Step one was reconsidering the type of work the company did. When you’re starting out, you do everything. Because when a customer calls, it’s an adrenaline-pumping validation of you and your grand plans, and you want to be super-helpful.
In Hayden’s case, the work ranged from simple pothole repair up to building two-kilometre access roads to rural properties. The more complex work needed Hayden’s engineering skills, analysing slopes and cambers, getting the details right like the Romans did.
He realised that his time was limiting their volume of work. The higher-end work was more labour, more thought and more decisions for all his people. Fixing potholed sections of street was much more predictable. That would be their sole focus from now on.
The team lifts because they wanted to
The spreadsheet had a bunch of tasks Hayden had held onto for all the usual reasons. Pride in his own skills. Nervousness about how others would handle it. The risk of declining profits because things would take more time.
He didn’t have to ask his team to step up. They were already doing it while he was flat on his back. Almost all had ideas on how to take on more responsibility to keep the place running. Before any of them had seen the spreadsheet plans.
Because they wanted to. That’s the difference between leadership and management. Hayden had a lot of emotional credit in the bank with them, from the way he led since the business started.
There’s this idea that all you need to scale your business is strong, documented process. That’s a formula to build a large, terrible business that your staff and customers will hate. An old job of mine had a weekly meeting in which a horrid process goblin would run through a to-do list, ask you if it had been done yet, and if not, why not?
It was a job to leave as soon as possible.

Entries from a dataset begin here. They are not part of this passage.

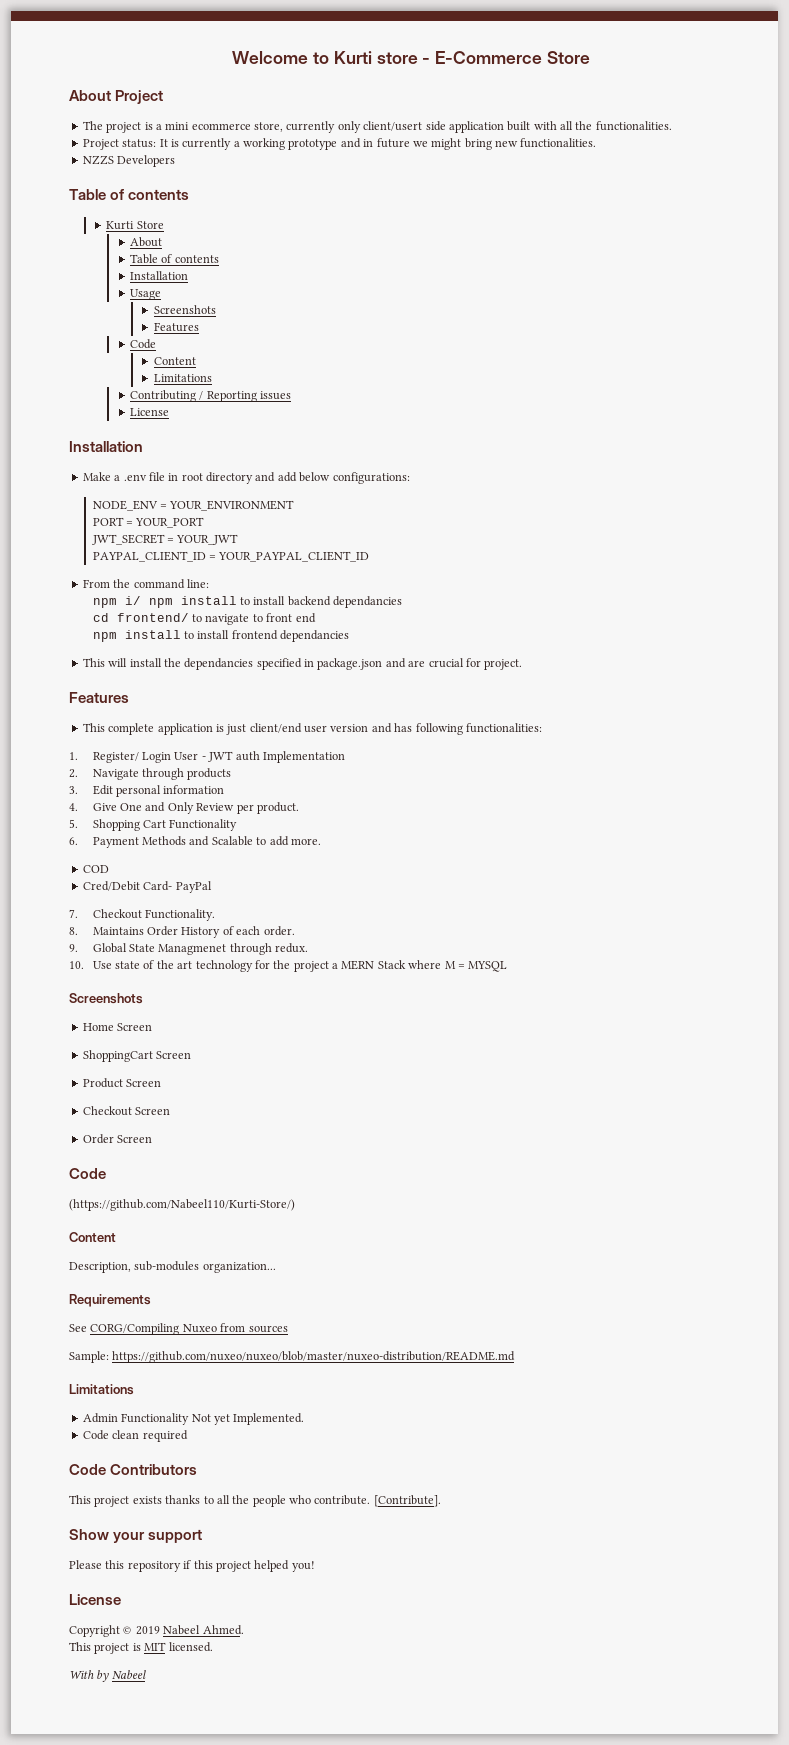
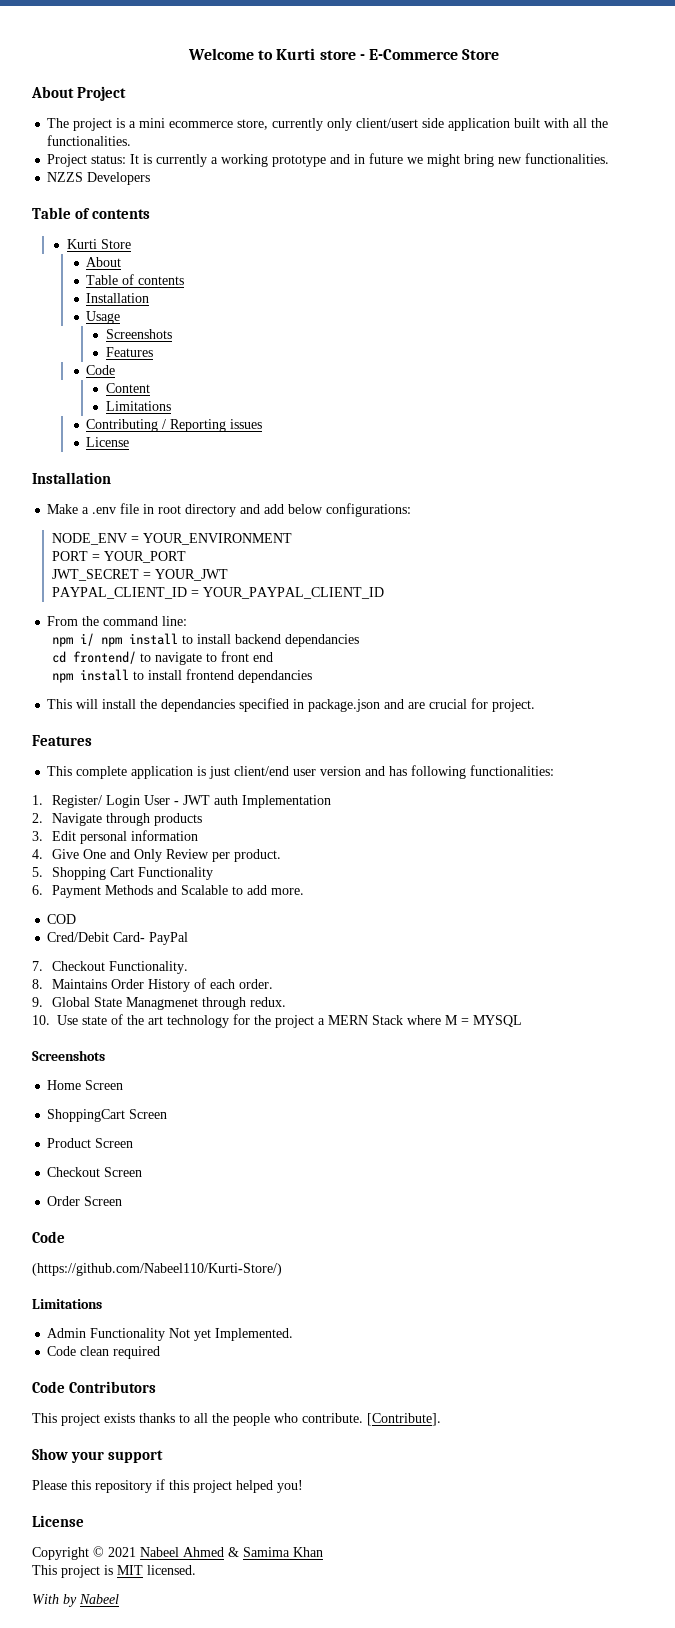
[69,1232,116,1242] [69,1261,276,1273] [69,1294,151,1307] [69,1323,288,1335] [69,1351,516,1363] // Content // Description, sub-modules organization... // Requirements // See CORG/Compiling Nuxeo from sources // Sample: https://github.com/nuxeo/nuxeo/blob/master/nuxeo-distribution/README.md -> (282, 1269) none
[135,1625,244,1635] 2019 Nabeel Ahmed. -> [108,1547,323,1557] 2021 Nabeel Ahmed & Samima Khan

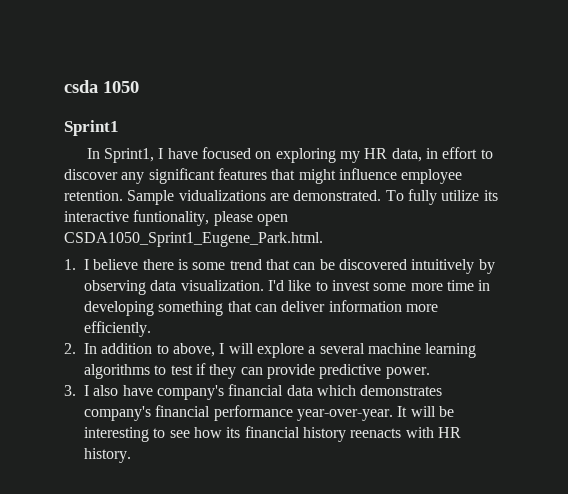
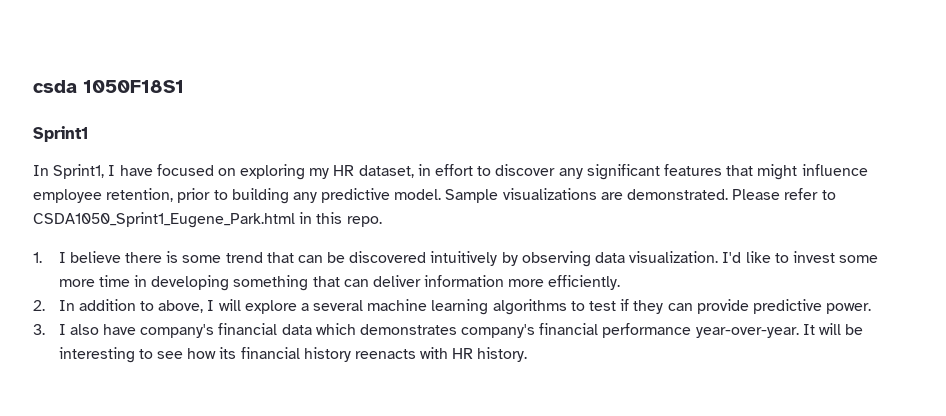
[103,81,139,93] 1050 -> [83,80,184,93] 1050F18S1
[391,148,422,162] data, -> [358,165,414,178] dataset,
[64,189,498,205] [64,210,288,226] [64,232,323,247] retention. Sample vidualizations are demonstrated. To fully utilize its interactive funtionality, please open CSDA1050_Sprint1_Eugene_Park.html. -> [106,188,836,204] [33,212,382,228] retention, prior to building any predictive model. Sample visualizations are demonstrated. Please refer to CSDA1050_Sprint1_Eugene_Park.html in this repo.

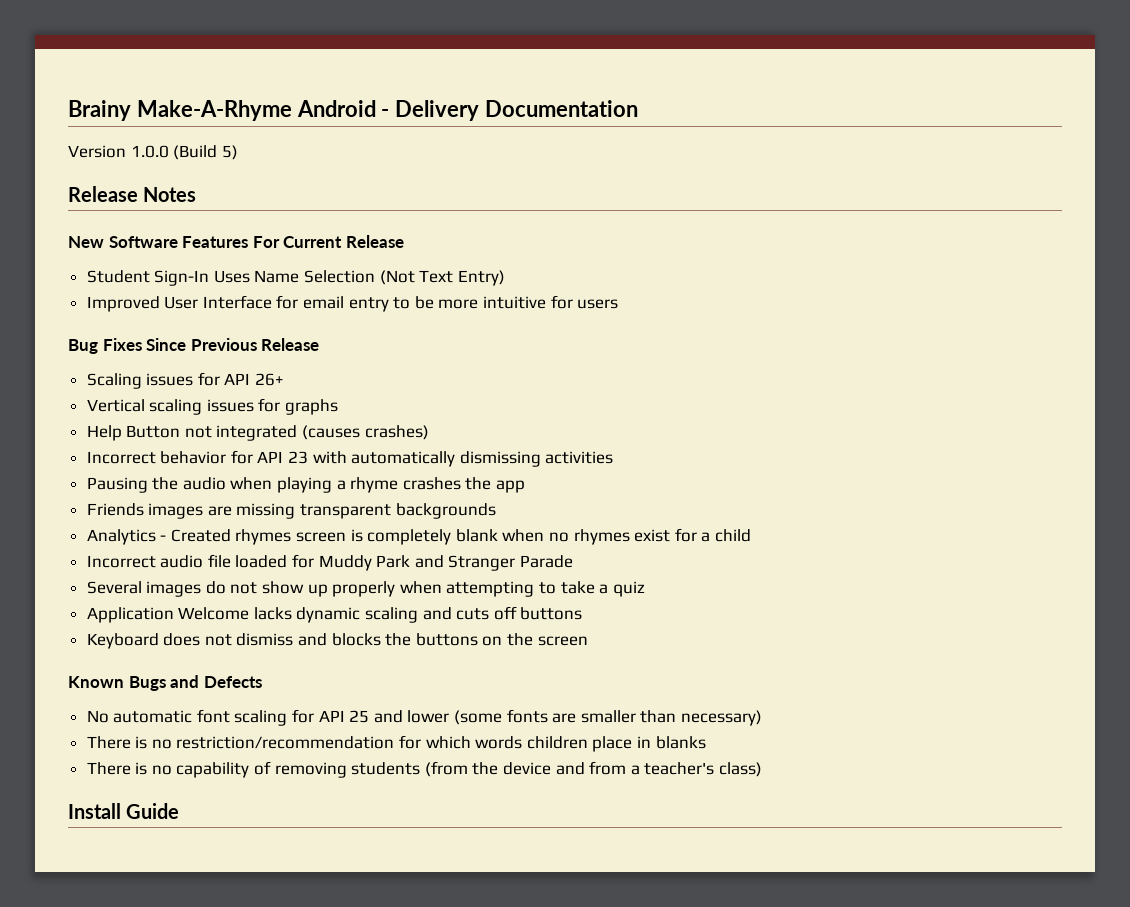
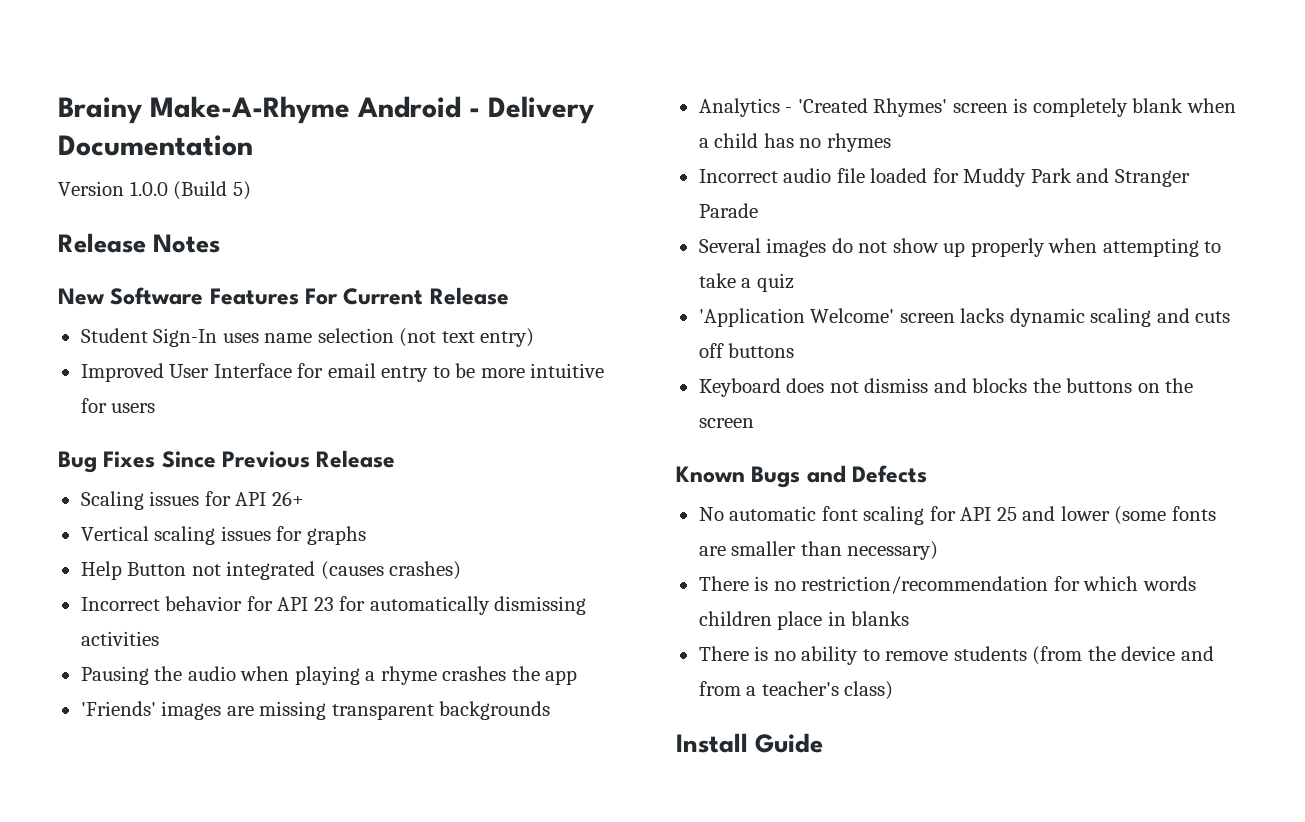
[213,270,505,286] Uses Name Selection (Not Text Entry) -> [222,328,535,347] uses name selection (not text entry)
[312,451,347,464] with -> [339,596,366,611] for
[86,503,144,516] Friends -> [80,701,156,716] 'Friends'
[170,529,292,545] Created rhymes -> [797,98,948,117] 'Created Rhymes'
(545, 535) none -> [698,133,794,148] a child has
[634,528,751,542] exist for a child -> (891, 142) none
[86,607,250,623] Application Welcome -> [698,308,955,327] 'Application Welcome' screen
[176,761,347,778] capability of removing -> [801,646,949,665] ability to remove

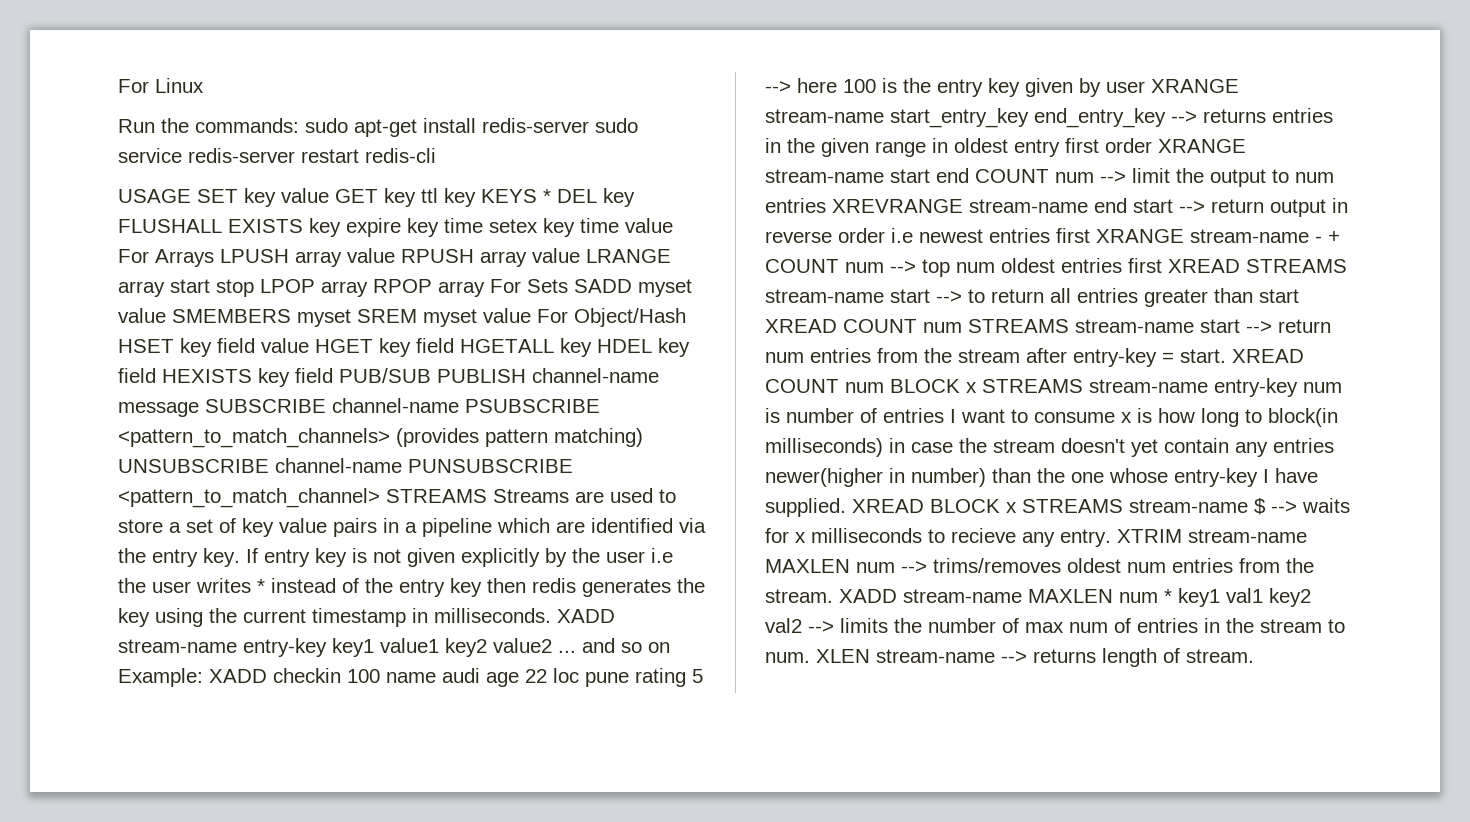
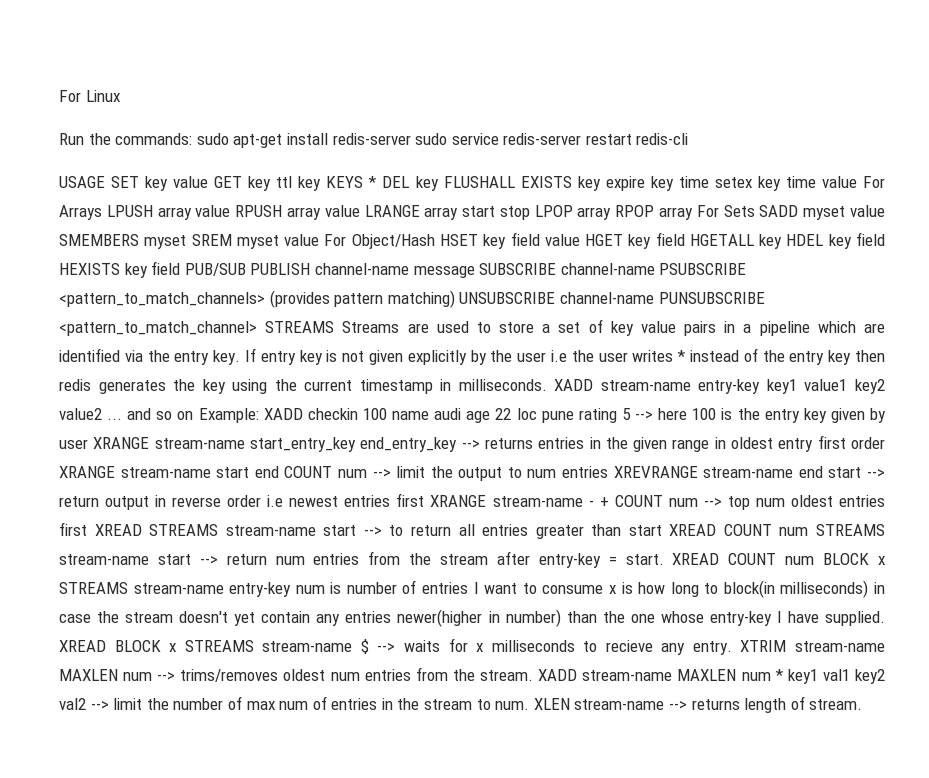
[840,618,888,633] limits -> [113,698,143,710] limit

Hayden’s team were all-in to create new ways to do a better, quicker job. As the work got more streamlined, they created time targets that got smashed as the teamwork improved. There were celebratory dinners and bonuses as the record times tumbled.
Before long they were able to run two separate crews on any given day, without Hayden having to be there.
One of the biggest costs in that business is going back to fix mistakes. It’s a whole extra trip for crew and equipment that can eat a large part of a day. Hayden’s operations manager suggested they create a no-mistake bonus fund. Each day without a mistake put a modest amount into the fund, which gets split between the team quarterly.
The ops manager didn’t want any bonuses himself, it was just for the road crew. Mistakes are down, profit is up, staff get more money, everyone’s happy.
Just as importantly, there’s pride in being part of a team that’s doing great work. It’s so much harder to have a profitable business without that pride.
Two months off: revenue doubled
With recovery and rehab, Hayden was physically off the job for two months.
Six months later, his monthly revenues have more than doubled. He has invested in more machinery to get the work done faster. Minimising labour as a percentage of your revenue has always been an essential business skill, but never more than now in the skill shortage times.
There’s so much more scope for future growth than before Hayden got taken down. Now he can exercise his leadership skills on bigger things, knowing his people have his back.
“People kinda want me to say it’s the best thing that could have happened to me, and I’m not saying that because it was a really horrible experience,” he said.
But the performance of his business tells the story.
It’s a question to ask yourself. If you got taken out for a couple of months by a puppy-related injury, how would you redesign your business?
And would your staff rally around to save the day, or just shrug and get a job somewhere else?
None of us are that good that we can’t be replaced. And that’s a wonderful thing. Otherwise you’d have to spend the rest of your working life in your comfortable artisan cottage. Why not take a chance and go bigger?
* That isn’t Henry in the photo it’s a stock shot dog.